WASHINGTON -- When, beginning in 1901, the Supreme Court decided some cases about how the Constitution applied to overseas territories, Mr. Dooley, the meditative bartender created by Finley Peter Dunne, mused that "no matter whether th' constitution follows th' flag or not, th' supreme coort follows th' iliction returns." Actually, the court rarely "follows" election results in the sense of conforming rulings to them. But on the eve of this singular inauguration, the court has agreed to hear a case in which it must follow, in the sense of assess, last November's returns. The case concerns a manifestly anachronistic and therefore now constitutionally dubious provision of the Voting Rights Act of 1965.
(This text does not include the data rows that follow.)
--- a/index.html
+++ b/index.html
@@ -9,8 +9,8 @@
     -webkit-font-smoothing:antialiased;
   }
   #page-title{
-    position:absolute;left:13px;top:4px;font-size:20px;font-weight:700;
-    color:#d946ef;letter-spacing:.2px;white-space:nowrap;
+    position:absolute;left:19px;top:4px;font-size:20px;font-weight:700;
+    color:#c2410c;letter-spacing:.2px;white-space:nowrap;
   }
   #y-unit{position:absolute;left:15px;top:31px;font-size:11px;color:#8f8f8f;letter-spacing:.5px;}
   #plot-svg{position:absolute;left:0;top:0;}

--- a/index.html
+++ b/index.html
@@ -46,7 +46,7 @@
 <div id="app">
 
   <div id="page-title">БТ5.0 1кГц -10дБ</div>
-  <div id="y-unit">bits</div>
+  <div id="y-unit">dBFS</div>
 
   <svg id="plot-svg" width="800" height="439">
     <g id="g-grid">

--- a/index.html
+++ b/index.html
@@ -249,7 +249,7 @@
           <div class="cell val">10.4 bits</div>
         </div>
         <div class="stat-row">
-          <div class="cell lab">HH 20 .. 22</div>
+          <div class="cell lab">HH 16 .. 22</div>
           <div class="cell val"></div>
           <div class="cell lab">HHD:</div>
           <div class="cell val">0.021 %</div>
That year, because they had used many tactics to suppress voting by blacks, six states and some jurisdictions in other states were required to seek permission -- "pre-clearance" -- from the Justice Department for even minor changes in voting procedures. In 1975, the act was extended to cover Texas and two other states. The act's "bailout" provision, which ostensibly provides a path by which jurisdictions can end federal supervision, is so burdensome as to be often unusable. The pre-clearance requirements, which were originally intended to exist for five years, have been extended four times, most recently in 2006 --for 25 years. The Senate voted the extension to 2031 unanimously, which is evidence that genuflection had replaced reflection.
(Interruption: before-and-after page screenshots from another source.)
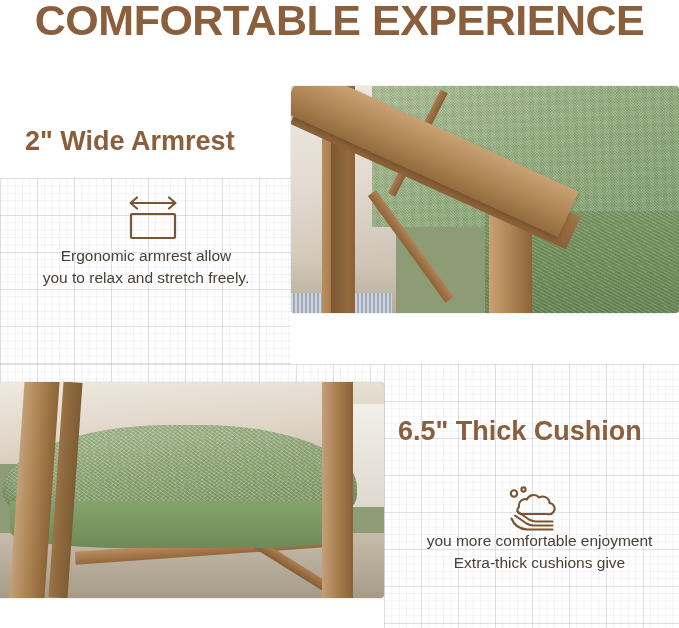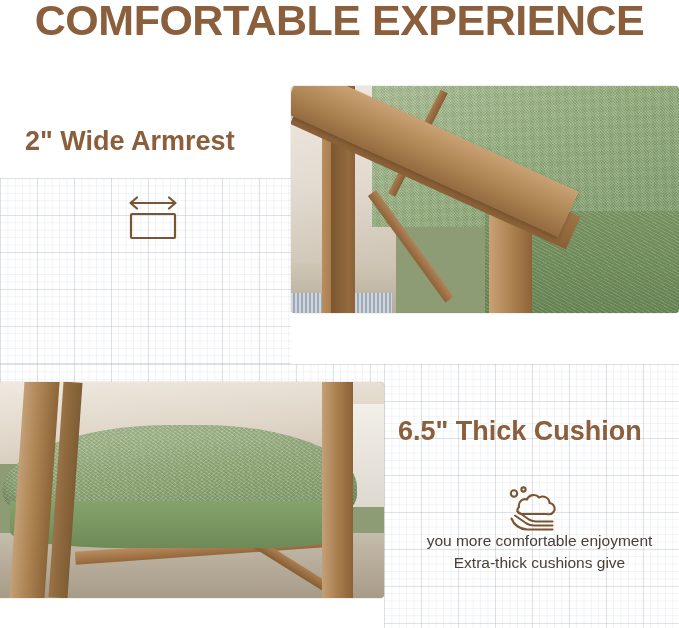--- a/index.html
+++ b/index.html
@@ -259,6 +259,7 @@
 </div>
 
 <div class="feature-desc" id="desc-armrest">
+  <span class="line">Ergonomic armrest allow</span>
 </div>
 
 <div class="photo" id="photo-cushion">

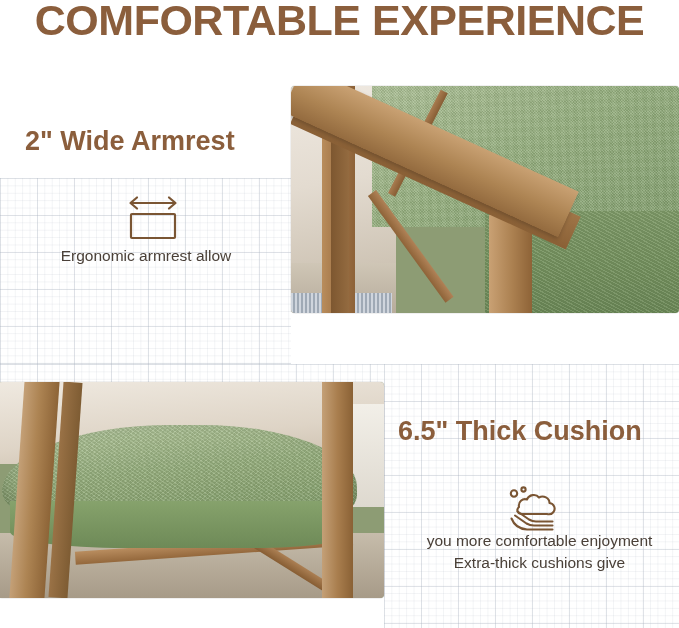--- a/index.html
+++ b/index.html
@@ -260,6 +260,7 @@
 
 <div class="feature-desc" id="desc-armrest">
   <span class="line">Ergonomic armrest allow</span>
+  <span class="line">you to relax and stretch freely.</span>
 </div>
 
 <div class="photo" id="photo-cushion">

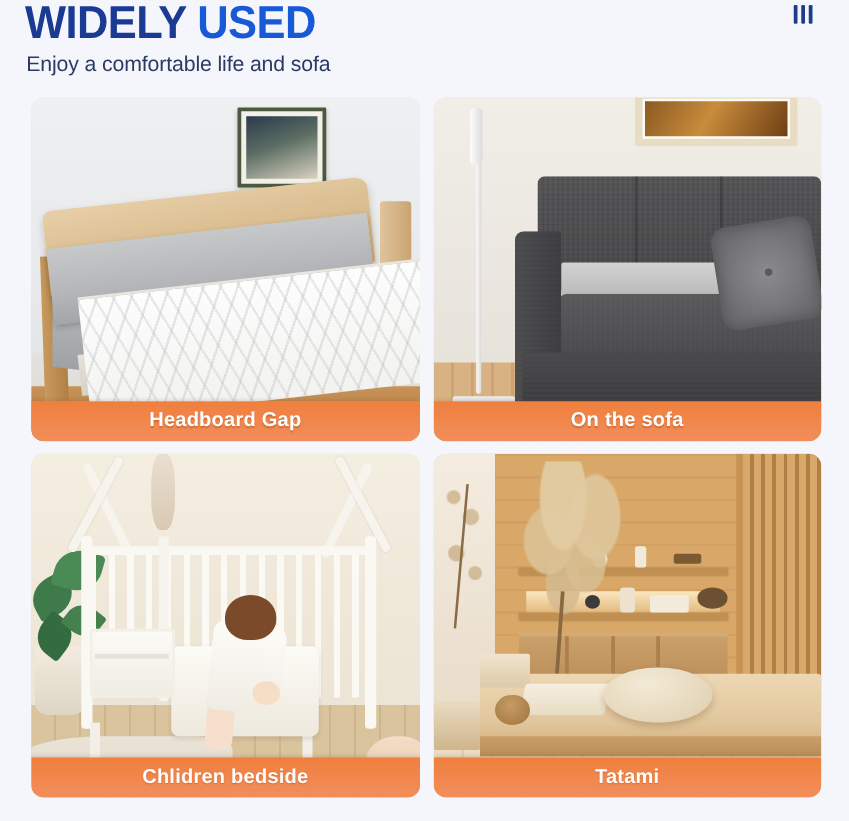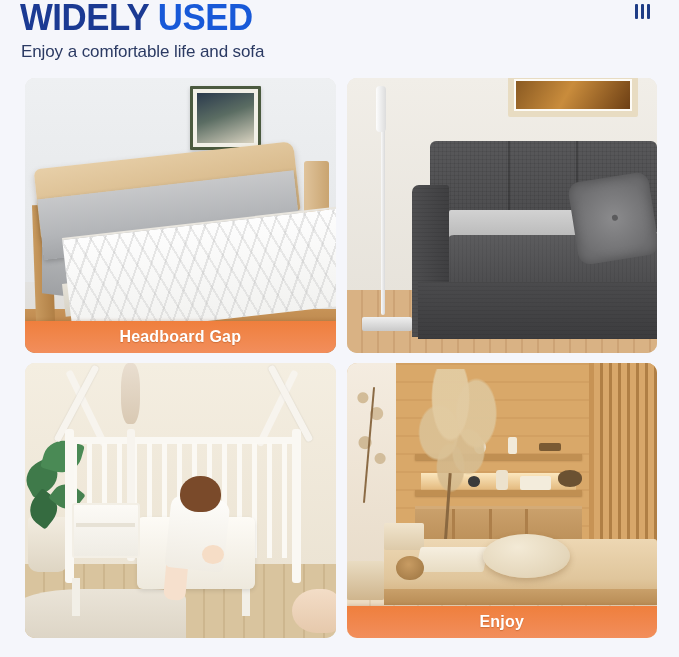--- a/index.html
+++ b/index.html
@@ -417,6 +417,9 @@
       <div class="arm"></div>
       <div class="front"></div>
       <div class="pillow"></div>
+    </div>
+    <div class="caption-bar">
+      <span>On the sofa</span>
     </div>
   </div>
 

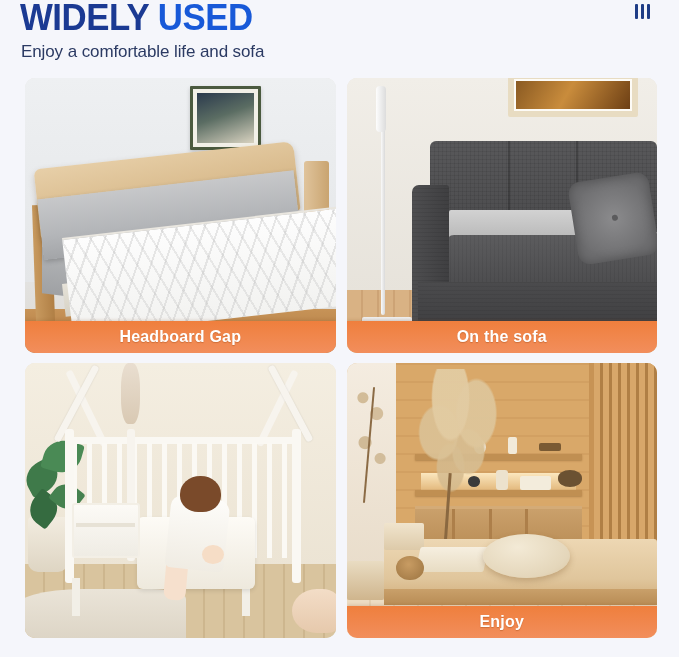--- a/index.html
+++ b/index.html
@@ -452,6 +452,9 @@
       <div class="baby-foot"></div>
       <div class="baby-head"></div>
       <div class="cushion"></div>
+    </div>
+    <div class="caption-bar">
+      <span>Chlidren bedside</span>
     </div>
   </div>
 

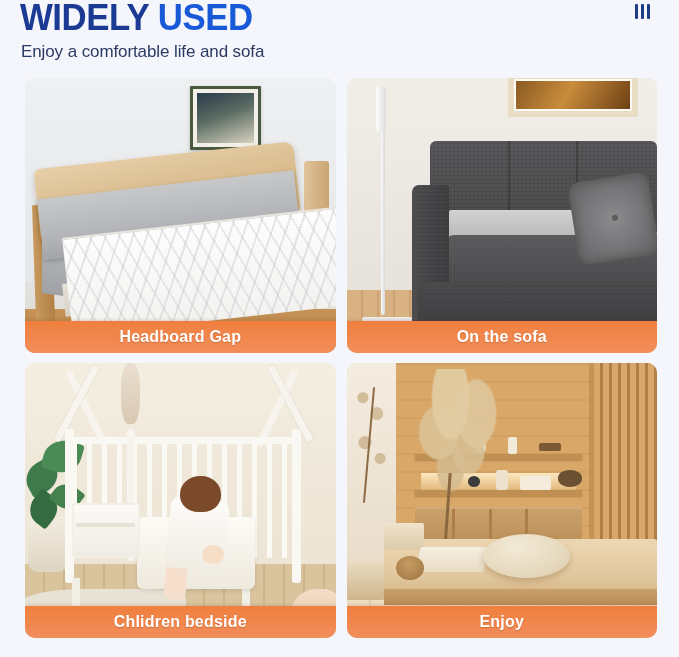--- a/index.html
+++ b/index.html
@@ -491,7 +491,7 @@
       <div class="puff"></div>
     </div>
     <div class="caption-bar">
-      <span>Enjoy</span>
+      <span>Tatami</span>
     </div>
   </div>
Now, however, a Texas utility district that did not exist until 1986 and which has never had a voting-related complaint, says that the bailout provision has been virtually nullified by judicial interpretations. It further argues that the pre-clearance requirement -- arguably the most intrusive law abridging states' sovereignty -- was a response to a vanished emergency and is, after 44 years of racial progress, an indefensible violation of the Constitution's federal structure. The district argues that it "consigns broad swaths of the nation to apparently perpetual federal receivership" based on absurdly out-of-date evidence.